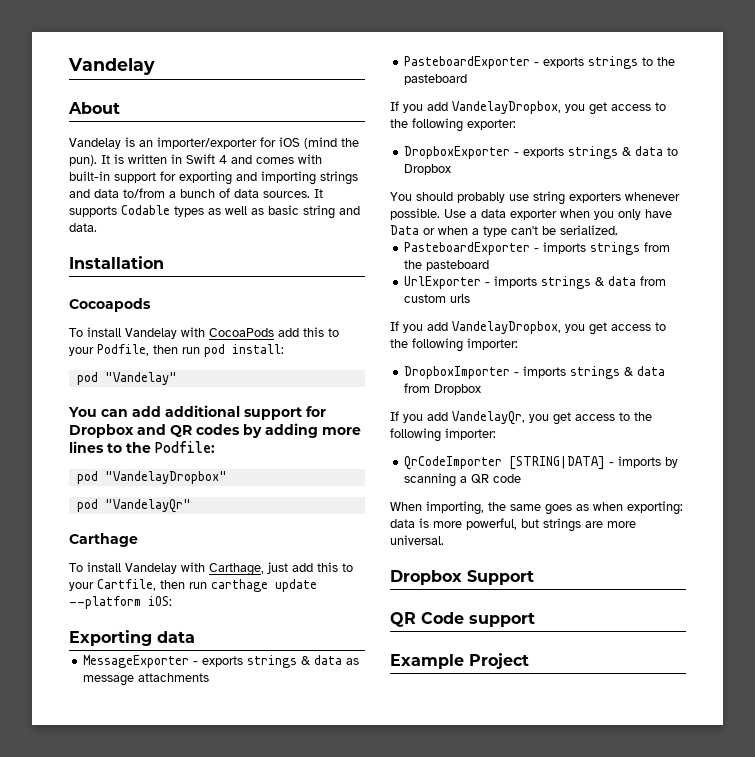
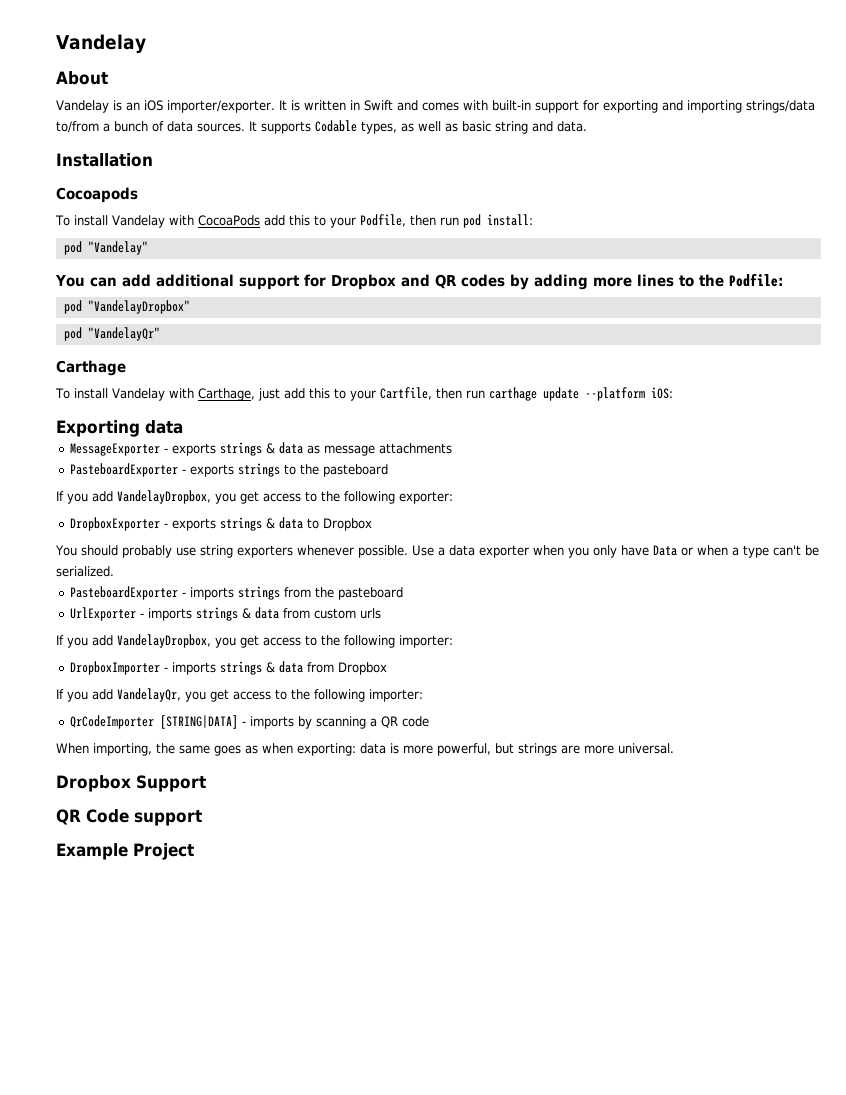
[157,137,359,149] [69,155,97,166] importer/exporter for iOS (mind the pun). -> [143,100,275,113] iOS importer/exporter.
[219,155,227,164] 4 -> (393, 105) none
[320,171,358,185] [69,189,119,198] strings and data -> [745,100,815,113] strings/data
[174,206,204,217] types -> [361,121,397,134] types,

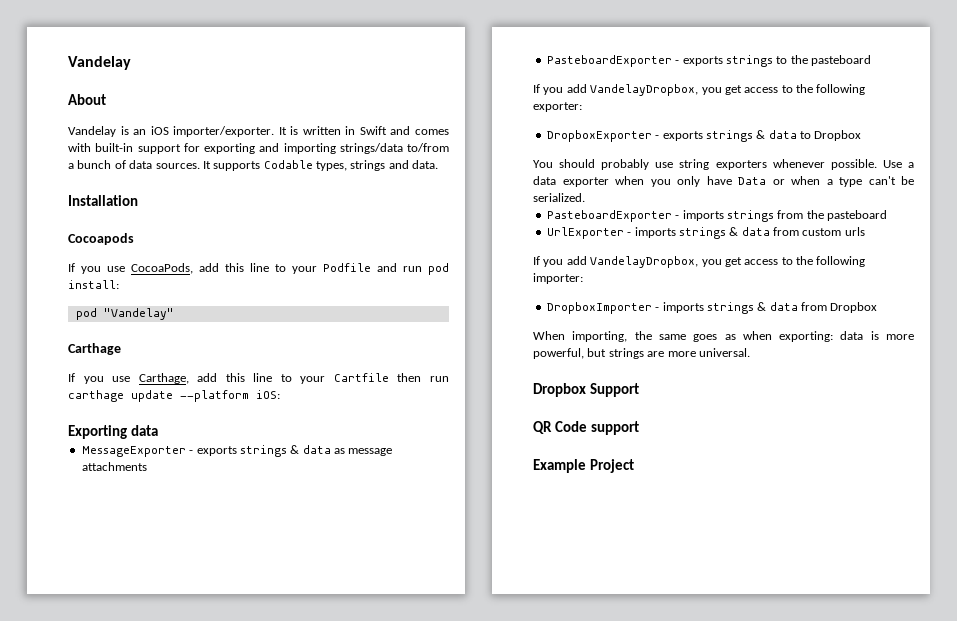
[401,121,528,134] as well as basic string -> [350,160,386,171] strings
[55,214,436,228] To install Vandelay with CocoaPods add this to your Podfile, then -> [68,263,397,274] If you use CocoaPods, add this line to your Podfile and
[55,273,783,290] [63,300,190,314] [63,327,160,341] [56,360,126,376] [55,387,432,401] You can add additional support for Dropbox and QR codes by adding more lines to the Podfile: // pod "VandelayDropbox" // pod "VandelayQr" // Carthage // To install Vandelay with Carthage, just add this to your Cartfile, -> [68,343,121,355] [68,373,389,384] Carthage // If you use Carthage, add this line to your Cartfile
[56,688,423,702] [70,715,430,729] // If you add VandelayQr, you get access to the following importer: // QrCodeImporter [STRING|DATA] - imports by scanning a QR code -> (878, 307) none

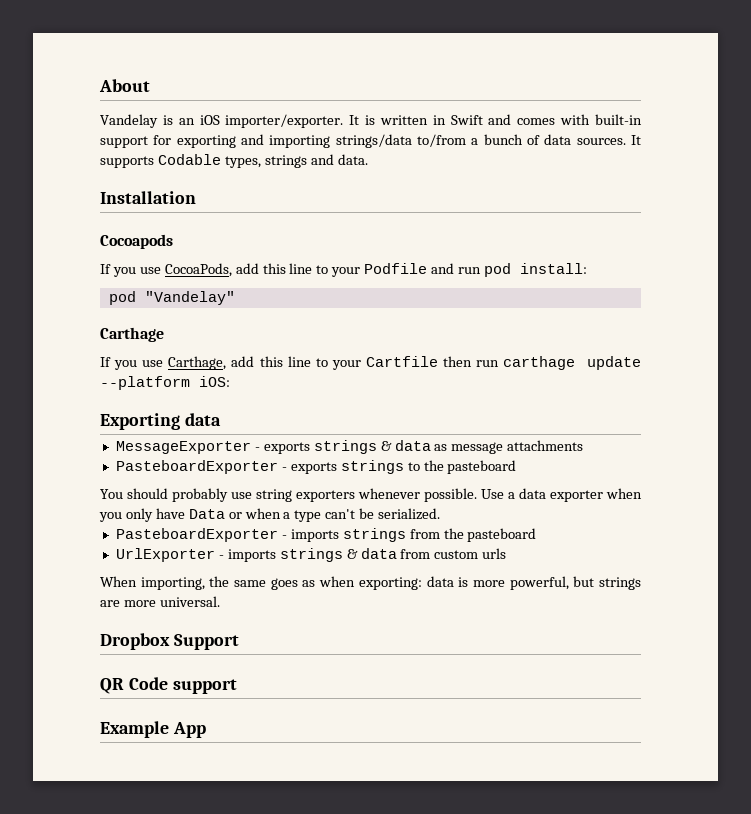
[68,56,131,70] Vandelay // -> (99, 85) none
[533,84,866,96] [533,102,582,112] [546,130,862,142] // If you add VandelayDropbox, you get access to the following exporter: // DropboxExporter - exports strings & data to Dropbox -> (517, 467) none
[533,256,866,268] [533,273,583,284] [546,302,878,314] // If you add VandelayDropbox, you get access to the following importer: // DropboxImporter - imports strings & data from Dropbox -> (507, 553) none
[589,459,634,473] Project -> [172,722,206,738] App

------------

#### Task requirements
Apart from the pictures, every line of the data above should be given again exactly.

#### Answer section
[157,137,359,149] [69,155,97,166] importer/exporter for iOS (mind the pun). -> [143,100,275,113] iOS importer/exporter.
[219,155,227,164] 4 -> (393, 105) none
[320,171,358,185] [69,189,119,198] strings and data -> [745,100,815,113] strings/data
[174,206,204,217] types -> [361,121,397,134] types,

[401,121,528,134] as well as basic string -> [350,160,386,171] strings
[55,214,436,228] To install Vandelay with CocoaPods add this to your Podfile, then -> [68,263,397,274] If you use CocoaPods, add this line to your Podfile and
[55,273,783,290] [63,300,190,314] [63,327,160,341] [56,360,126,376] [55,387,432,401] You can add additional support for Dropbox and QR codes by adding more lines to the Podfile: // pod "VandelayDropbox" // pod "VandelayQr" // Carthage // To install Vandelay with Carthage, just add this to your Cartfile, -> [68,343,121,355] [68,373,389,384] Carthage // If you use Carthage, add this line to your Cartfile
[56,688,423,702] [70,715,430,729] // If you add VandelayQr, you get access to the following importer: // QrCodeImporter [STRING|DATA] - imports by scanning a QR code -> (878, 307) none

[68,56,131,70] Vandelay // -> (99, 85) none
[533,84,866,96] [533,102,582,112] [546,130,862,142] // If you add VandelayDropbox, you get access to the following exporter: // DropboxExporter - exports strings & data to Dropbox -> (517, 467) none
[533,256,866,268] [533,273,583,284] [546,302,878,314] // If you add VandelayDropbox, you get access to the following importer: // DropboxImporter - imports strings & data from Dropbox -> (507, 553) none
[589,459,634,473] Project -> [172,722,206,738] App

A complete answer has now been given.